8 ] /* Specify library files to be included in the compilation. */,
9 "declaration": true /* Generates corresponding '.d.ts' file. */,
10 "declarationMap": true /* Generates a sourcemap for each corresponding '.d.ts' file. */,
11 "outDir": "./dist" /* Redirect output structure to the directory. */,
12 "strict": true /* Enable all strict type-checking options. */,
13 "baseUrl": "./src" /* Base directory to resolve non-absolute module names. */,
14 "esModuleInterop": true /* Enables emit interoperability between CommonJS and ES Modules via creation of namespace objects for all imports. Implies 'allowSyntheticDefaultImports'. */,
15 "forceConsistentCasingInFileNames": true /* Disallow inconsistently-cased references to the same file. */
16 },
17 "include": ["src/**/*.ts"],
18 "exclude": ["dist", "node_modules", "**/*.spec.ts"]
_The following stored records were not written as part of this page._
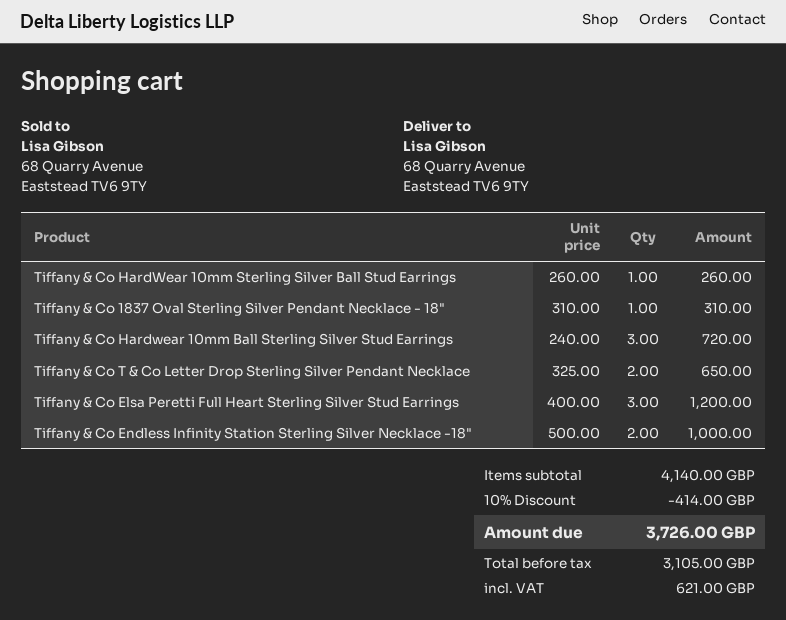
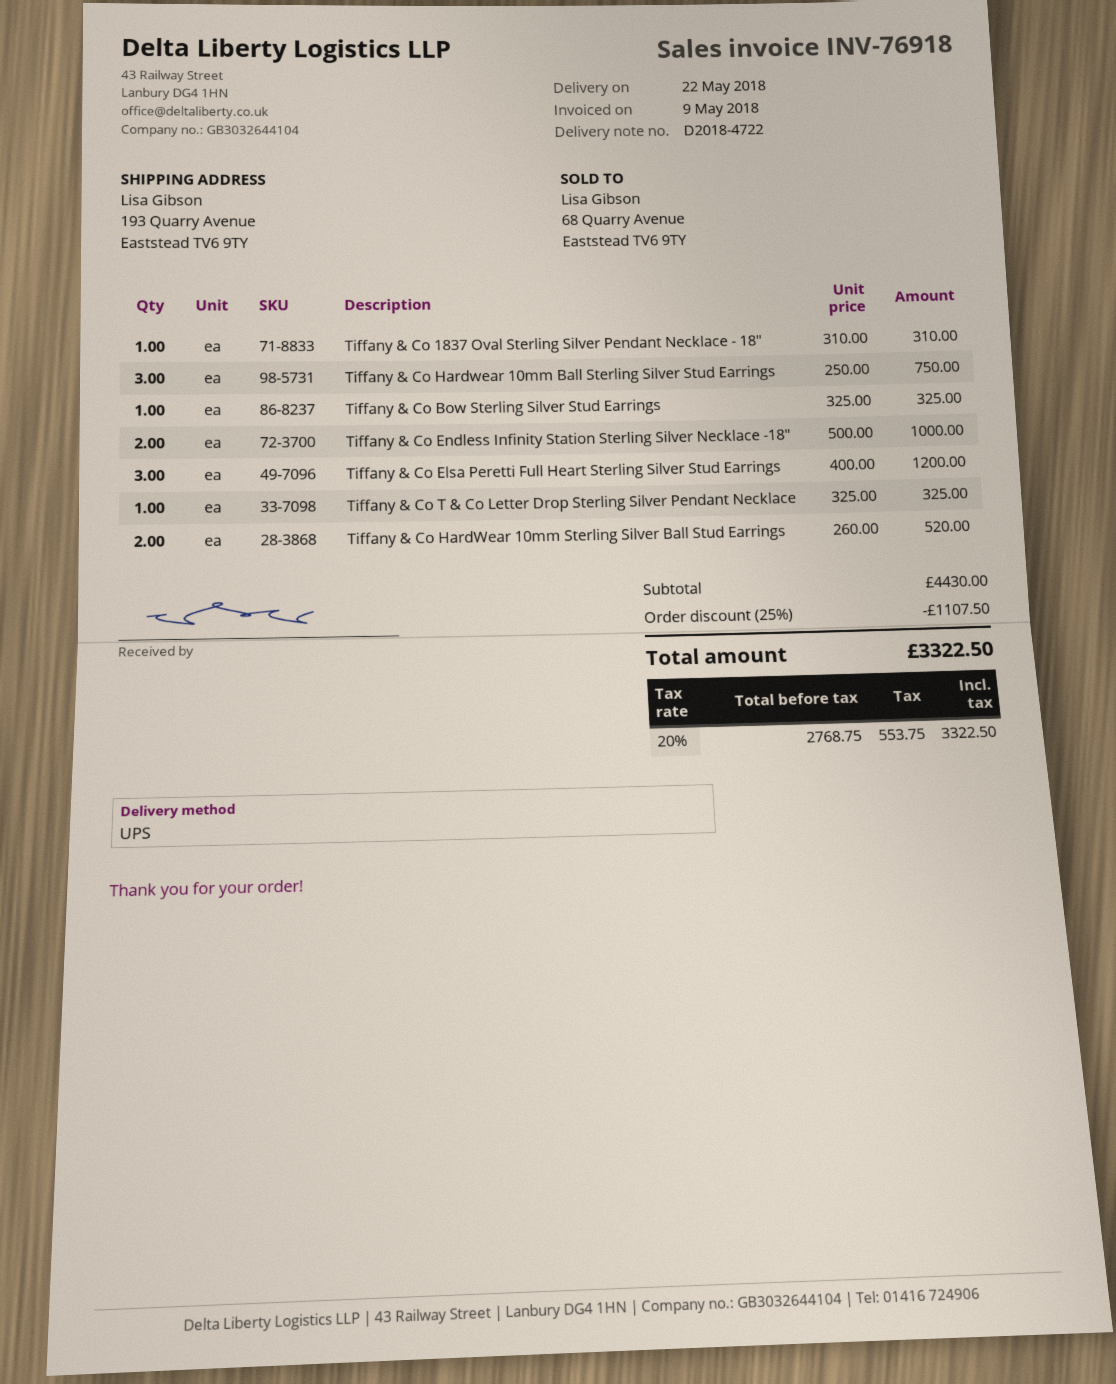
ship to: 68 Quarry Avenue, Eaststead TV6 9TY -> 193 Quarry Avenue, Eaststead TV6 9TY
Tiffany & Co HardWear 10mm Sterling Silver Ball Stud Earrings: 1 x 260.00 = 260.00 -> 2 x 260.00 = 520.00
Tiffany & Co Hardwear 10mm Ball Sterling Silver Stud Earrings: 3 x 240.00 = 720.00 -> 3 x 250.00 = 750.00
Tiffany & Co T & Co Letter Drop Sterling Silver Pendant Necklace: 2 x 325.00 = 650.00 -> 1 x 325.00 = 325.00
Tiffany & Co Bow Sterling Silver Stud Earrings: none -> 1 x 325.00 = 325.00
subtotal: 4140.00 -> 4430.00
discount: 10% = 414.00 -> 25% = 1107.50
net: 3105.00 -> 2768.75
tax: 621.00 -> 553.75
total: 3726.00 -> 3322.50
Attempting the First Compile

At this point, from what I've read, I should be able to start throwing down some TypeScript and getting it to compile. To start small, I decided to work on the the interfaces related to one of the open API endpoints available - user profile and handicap summaries.

1// src/scores/Club.ts
2export default interface Club {
3 name: string;
4 line1: string;
5 line2?: string;
6 city: string;
7 region: string;
8 phone: string;
9 url: string;

And then attempt a compile:

1$ npm run watch-ts
2[10:19:33 PM] Starting compilation in watch mode...
3[10:19:38 PM] Found 0 errors. Watching for file changes.
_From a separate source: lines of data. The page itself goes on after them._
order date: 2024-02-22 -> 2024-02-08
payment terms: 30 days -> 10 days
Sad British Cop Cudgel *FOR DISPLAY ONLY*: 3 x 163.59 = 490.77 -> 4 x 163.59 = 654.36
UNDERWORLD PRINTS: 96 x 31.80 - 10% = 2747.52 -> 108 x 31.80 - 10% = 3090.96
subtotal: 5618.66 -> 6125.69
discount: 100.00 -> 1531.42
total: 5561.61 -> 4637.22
Seems good so far, let's try and add and build a new file:

1// src/scores/ScoreSummary.ts
2export default interface ScoreSummary {
3 course: string;
4 datePlayed: Date;
5 holesPlayed: number;
6 score: number;
7 isUsedInCalc: boolean;

and... we're good!! This is a slow process, since it's summer and I love being outside my off hours development takes a hit. I'll look to continue this in the fall/winter when I get more time to fill with programming and writing.

Check back, I have plans at continuing this when summer, golf and my son aren't getting in the way!